Lucas: "You didn't touch it?"

"Not yet. But it wouldn't make any difference."

"Jensen said he took it from her place. If her fingerprints are on it…"

"I called her. Her bottle was a half-ounce. She always gets herself a half-ounce at Christmas because it lasts almost exactly a year."

Lucas peered at the perfume bottle: a quarter-ounce. "She's sure?"

"She's sure. Damnit, I thought we had him."

"We should check it anyway," Lucas said. "Maybe she's wrong."

"Yeah, we'll check-but she was sure. Which brings up the question, why Opium? Does he obsess on the perfume? Does the perfume attract him somehow? Or did he go out and buy some of his own, to remind him of Jensen?"

"Huh," Lucas said.

"Well? Is it the perfume or the woman?" She looked at him, expecting to pull a rabbit out of a hat. Maybe he could. Lucas closed his eyes. After a moment, he said, "It's because Jensen uses it. He's creeping into her apartment in the dark, goes into her bedroom, and something sets him off. The perfume. Or maybe seeing her there. But the perfume really brings it back to him. It's possible, if he's really freaked out, that he used everything in the bottle he stole from her."

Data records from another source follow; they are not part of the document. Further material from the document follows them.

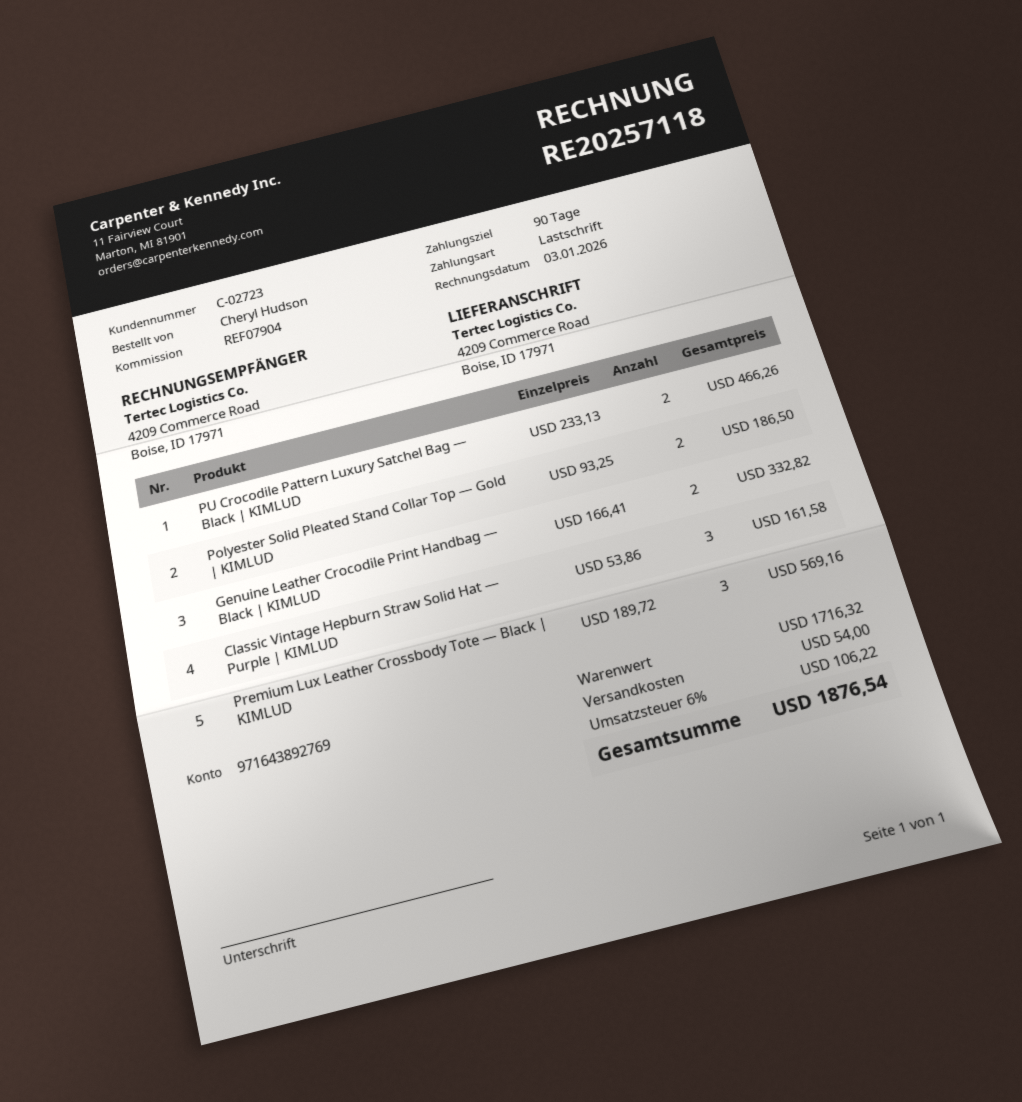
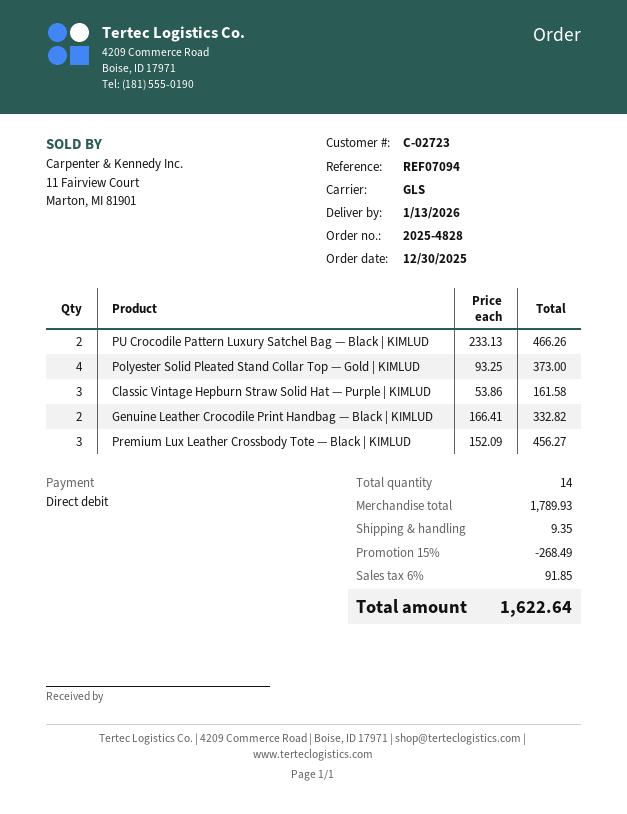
reference: REF07904 -> REF07094
Polyester Solid Pleated Stand Collar Top — Gold | KIMLUD: 2 x 93.25 = 186.50 -> 4 x 93.25 = 373.00
Premium Lux Leather Crossbody Tote — Black | KIMLUD: 3 x 189.72 = 569.16 -> 3 x 152.09 = 456.27
subtotal: 1716.32 -> 1789.93
discount: none -> 15% = 268.49
shipping: 54.00 -> 9.35
tax: 6% = 106.22 -> 6% = 91.85
total: 1876.54 -> 1622.64

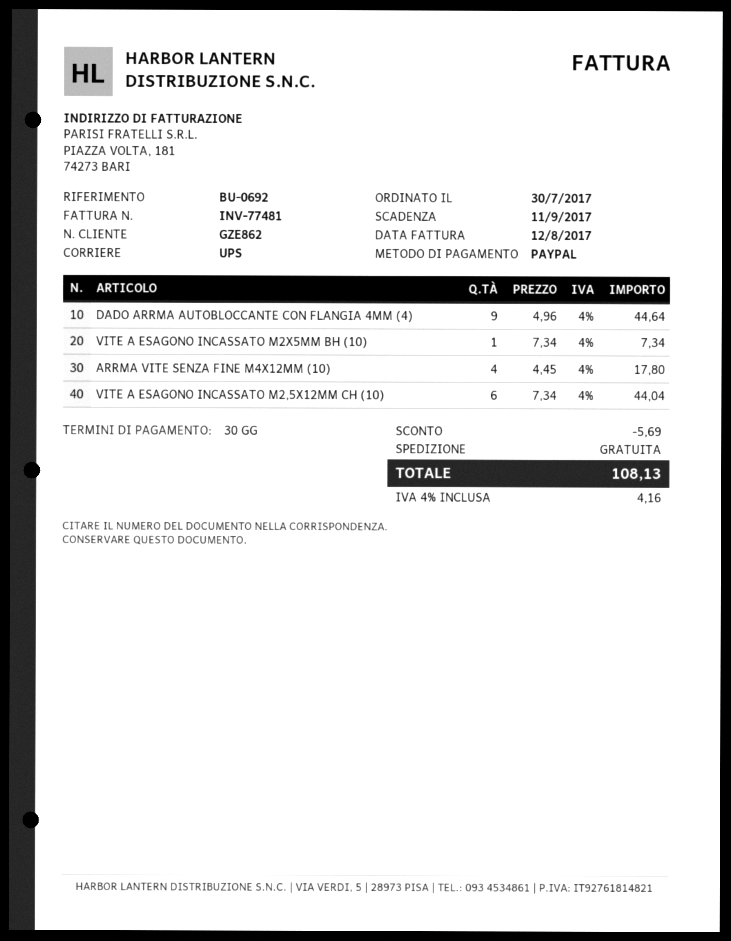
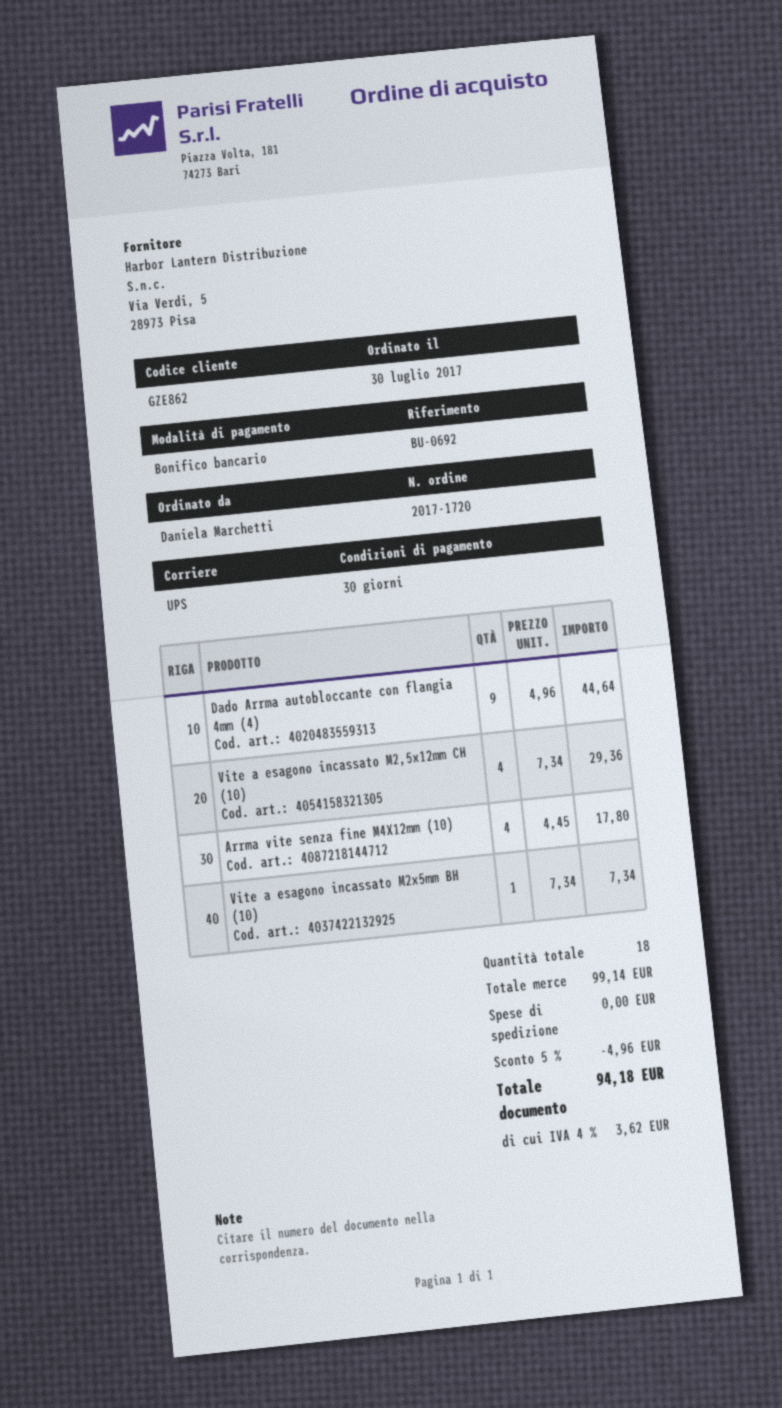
payment method: PayPal -> bank transfer
VITE A ESAGONO INCASSATO M2,5X12MM CH (10): 6 x 7.34 = 44.04 -> 4 x 7.34 = 29.36
discount: 5.69 -> 4.96
tax: 4% = 4.16 -> 4% = 3.62
total: 108.13 -> 94.18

"Do you think it's enough? The beard being shaved, and the perfume bottle?"

He shook his head. "No. We've got to find something. One thing."

Connell moved around until she was looking straight into Lucas's eyes from no more than two feet. Her face was waxy, pale, like a dinner candle. "I was sick again this morning. In two weeks, I won't be able to walk. I'll be back in chemo, I'll start shedding hair. I won't be able to think straight."

"Jesus, Meagan…"

"I want the sonofabitch, Lucas," she said. "I don't want to be dead in a hole and have him walking around laughing. You know he's the one, I know he's the one."

"So?"

"So we gotta talk. We gotta figure something out."